Aim of the exercise: Which lines of the entries below include "FxCopAnalyzers迁移到"? List them all.

Record set:
= = = = = = =

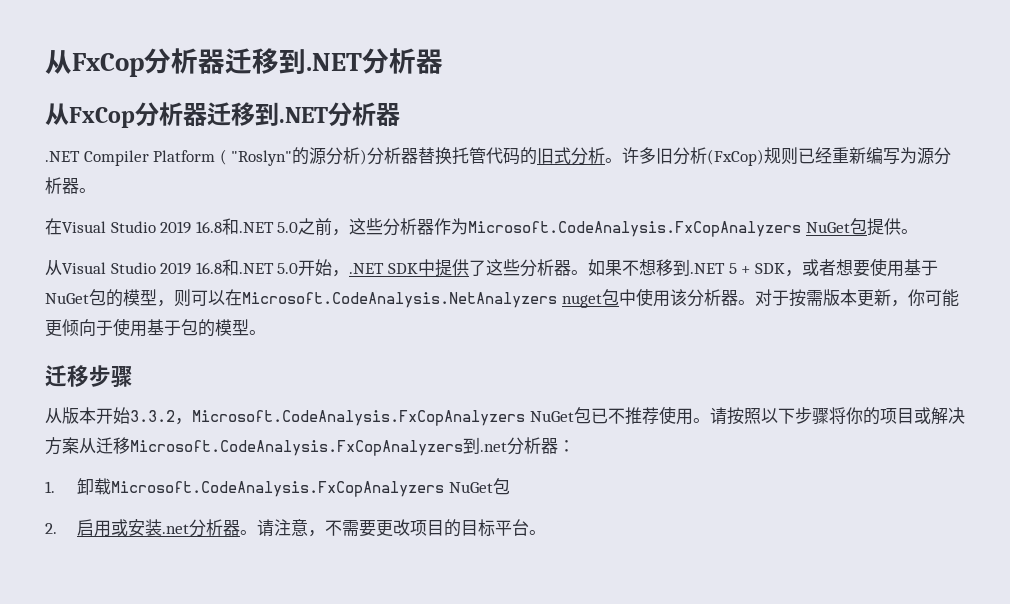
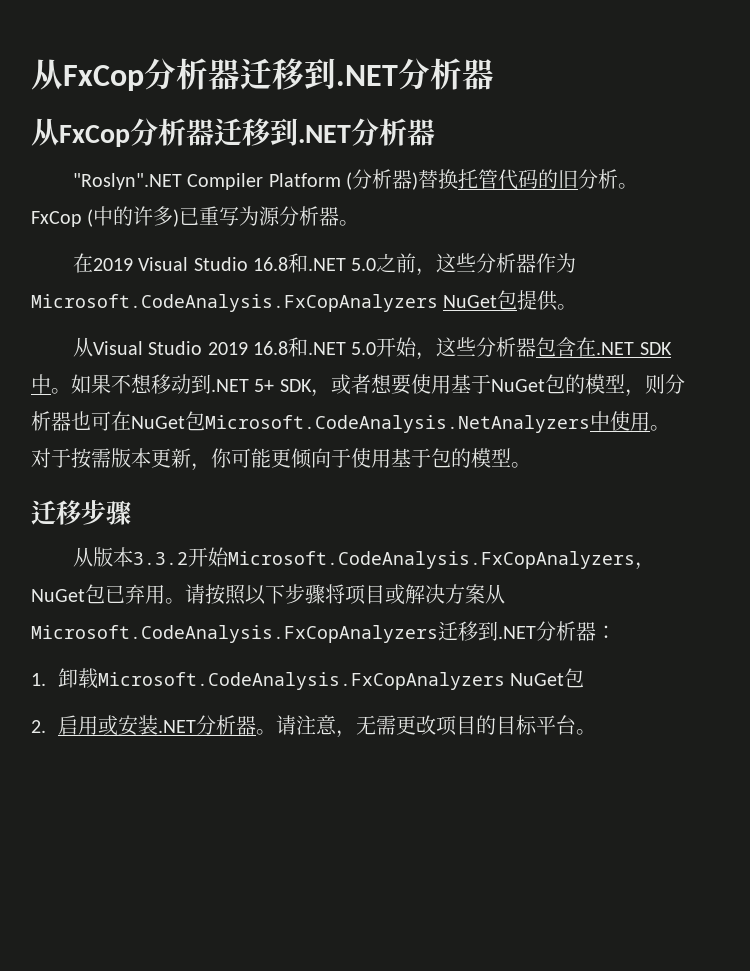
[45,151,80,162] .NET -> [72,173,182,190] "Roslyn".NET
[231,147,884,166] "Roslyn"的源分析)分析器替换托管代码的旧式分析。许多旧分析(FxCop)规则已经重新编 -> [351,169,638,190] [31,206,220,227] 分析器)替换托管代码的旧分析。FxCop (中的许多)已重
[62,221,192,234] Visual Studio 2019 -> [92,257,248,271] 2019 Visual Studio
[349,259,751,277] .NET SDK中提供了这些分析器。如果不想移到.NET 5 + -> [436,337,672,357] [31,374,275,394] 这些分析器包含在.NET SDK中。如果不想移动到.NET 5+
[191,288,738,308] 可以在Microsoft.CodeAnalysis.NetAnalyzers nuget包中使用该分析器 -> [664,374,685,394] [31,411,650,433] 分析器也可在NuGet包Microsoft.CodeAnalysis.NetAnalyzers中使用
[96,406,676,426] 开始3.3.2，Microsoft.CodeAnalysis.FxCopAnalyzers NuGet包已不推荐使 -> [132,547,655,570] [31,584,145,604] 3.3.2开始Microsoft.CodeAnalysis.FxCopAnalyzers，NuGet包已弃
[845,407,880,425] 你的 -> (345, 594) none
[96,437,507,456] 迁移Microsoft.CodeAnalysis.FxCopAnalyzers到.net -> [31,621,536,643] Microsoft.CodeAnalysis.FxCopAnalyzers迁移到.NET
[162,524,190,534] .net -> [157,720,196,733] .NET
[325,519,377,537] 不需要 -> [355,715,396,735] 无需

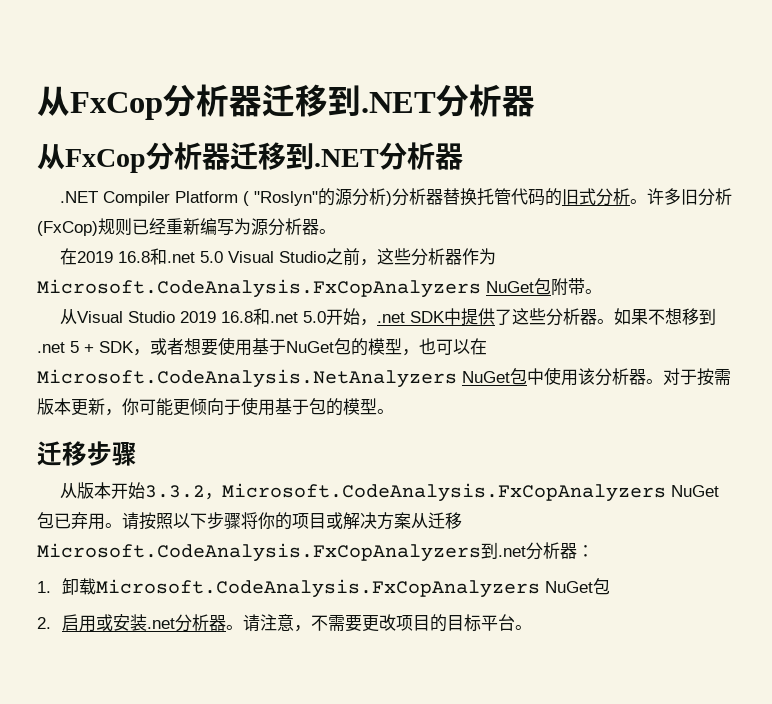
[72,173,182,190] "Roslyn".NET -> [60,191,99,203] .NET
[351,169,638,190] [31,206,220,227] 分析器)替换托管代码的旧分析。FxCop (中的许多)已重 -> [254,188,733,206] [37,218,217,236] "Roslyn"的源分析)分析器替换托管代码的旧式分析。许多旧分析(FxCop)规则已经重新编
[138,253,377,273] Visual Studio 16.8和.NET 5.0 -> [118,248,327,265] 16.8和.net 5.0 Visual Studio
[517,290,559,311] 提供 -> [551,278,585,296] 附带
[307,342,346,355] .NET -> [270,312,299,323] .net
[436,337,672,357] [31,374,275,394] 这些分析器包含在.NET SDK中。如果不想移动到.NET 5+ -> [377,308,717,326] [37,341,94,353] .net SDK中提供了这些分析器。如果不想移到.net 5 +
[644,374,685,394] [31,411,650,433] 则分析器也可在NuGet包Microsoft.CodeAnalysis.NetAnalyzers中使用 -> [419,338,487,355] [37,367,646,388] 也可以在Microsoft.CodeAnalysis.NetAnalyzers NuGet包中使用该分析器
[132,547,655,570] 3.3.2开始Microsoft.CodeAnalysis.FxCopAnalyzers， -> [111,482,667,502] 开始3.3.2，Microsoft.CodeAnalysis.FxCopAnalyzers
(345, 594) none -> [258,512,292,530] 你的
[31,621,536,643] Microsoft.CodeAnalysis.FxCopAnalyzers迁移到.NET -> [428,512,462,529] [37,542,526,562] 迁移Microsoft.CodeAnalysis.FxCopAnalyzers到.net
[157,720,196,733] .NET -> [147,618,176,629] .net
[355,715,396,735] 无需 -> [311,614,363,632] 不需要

= = = = = = =

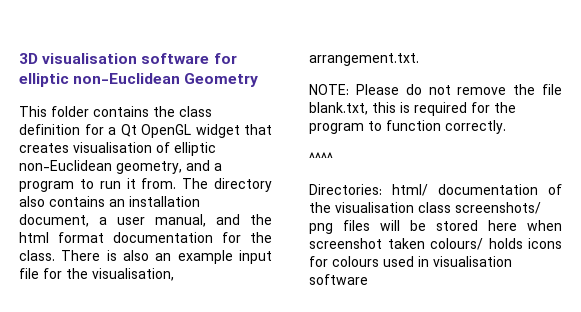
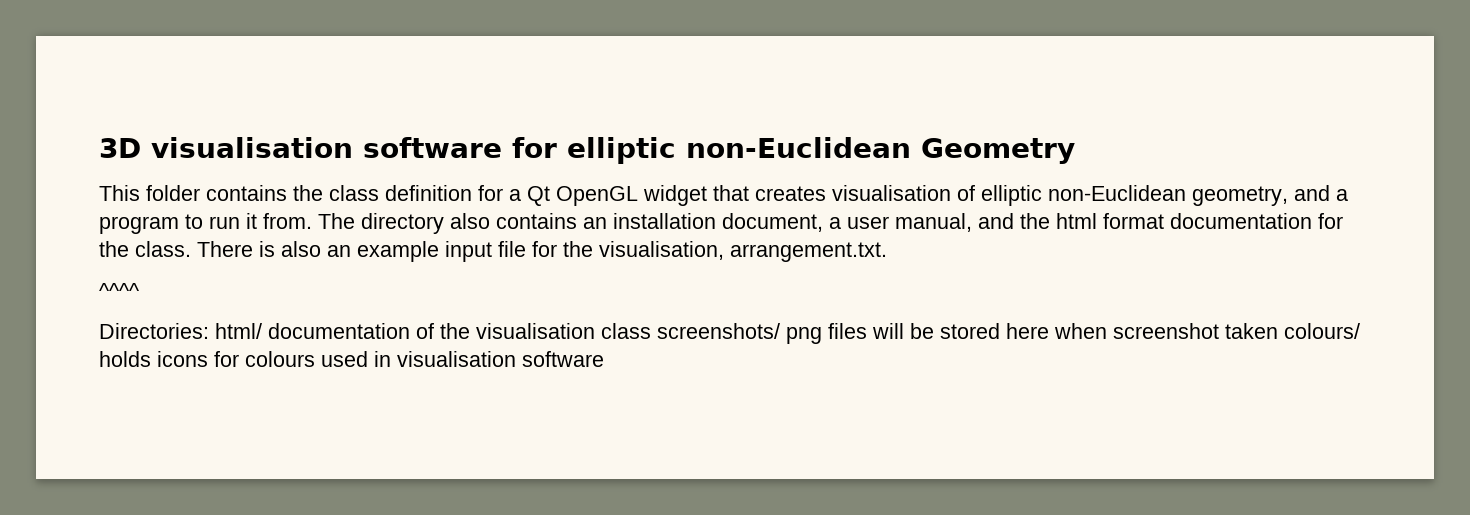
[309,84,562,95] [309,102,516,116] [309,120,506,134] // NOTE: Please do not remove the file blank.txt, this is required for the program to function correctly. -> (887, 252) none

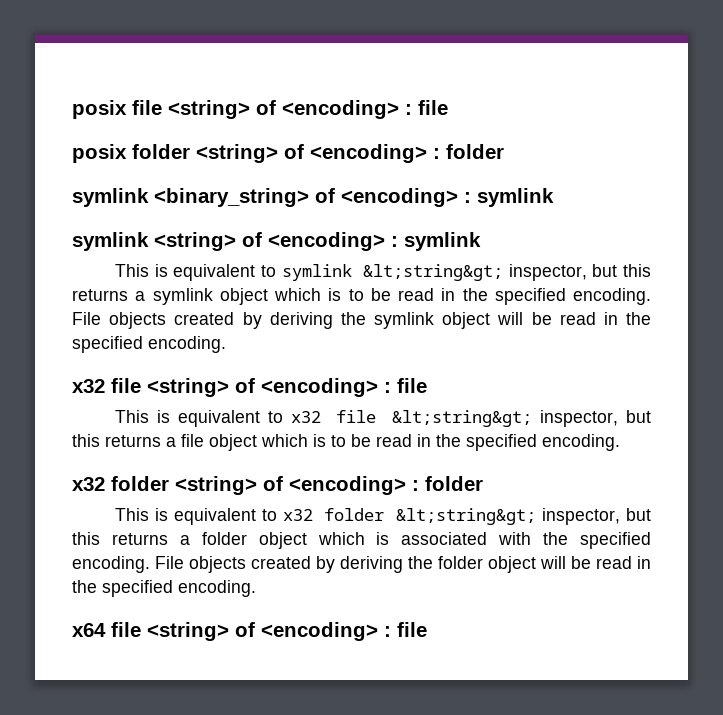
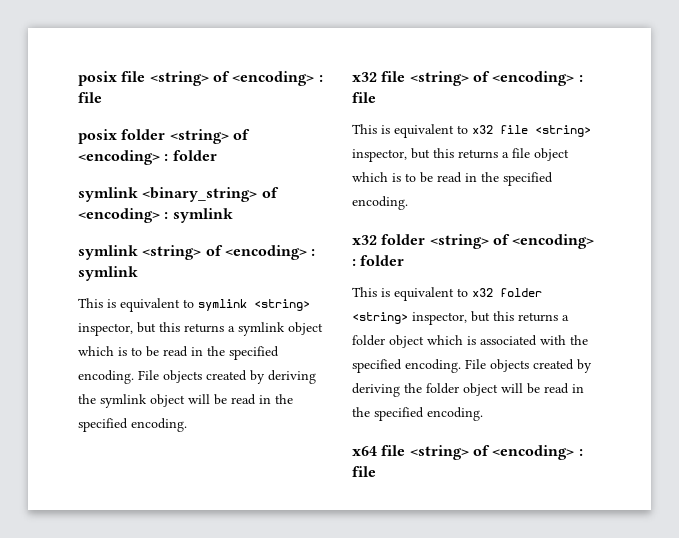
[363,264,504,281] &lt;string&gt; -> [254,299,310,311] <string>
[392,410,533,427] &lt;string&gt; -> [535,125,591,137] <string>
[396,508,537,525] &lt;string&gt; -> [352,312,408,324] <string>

= = = = = = =

Exercise response:
[96,437,507,456] 迁移Microsoft.CodeAnalysis.FxCopAnalyzers到.net -> [31,621,536,643] Microsoft.CodeAnalysis.FxCopAnalyzers迁移到.NET
[31,621,536,643] Microsoft.CodeAnalysis.FxCopAnalyzers迁移到.NET -> [428,512,462,529] [37,542,526,562] 迁移Microsoft.CodeAnalysis.FxCopAnalyzers到.net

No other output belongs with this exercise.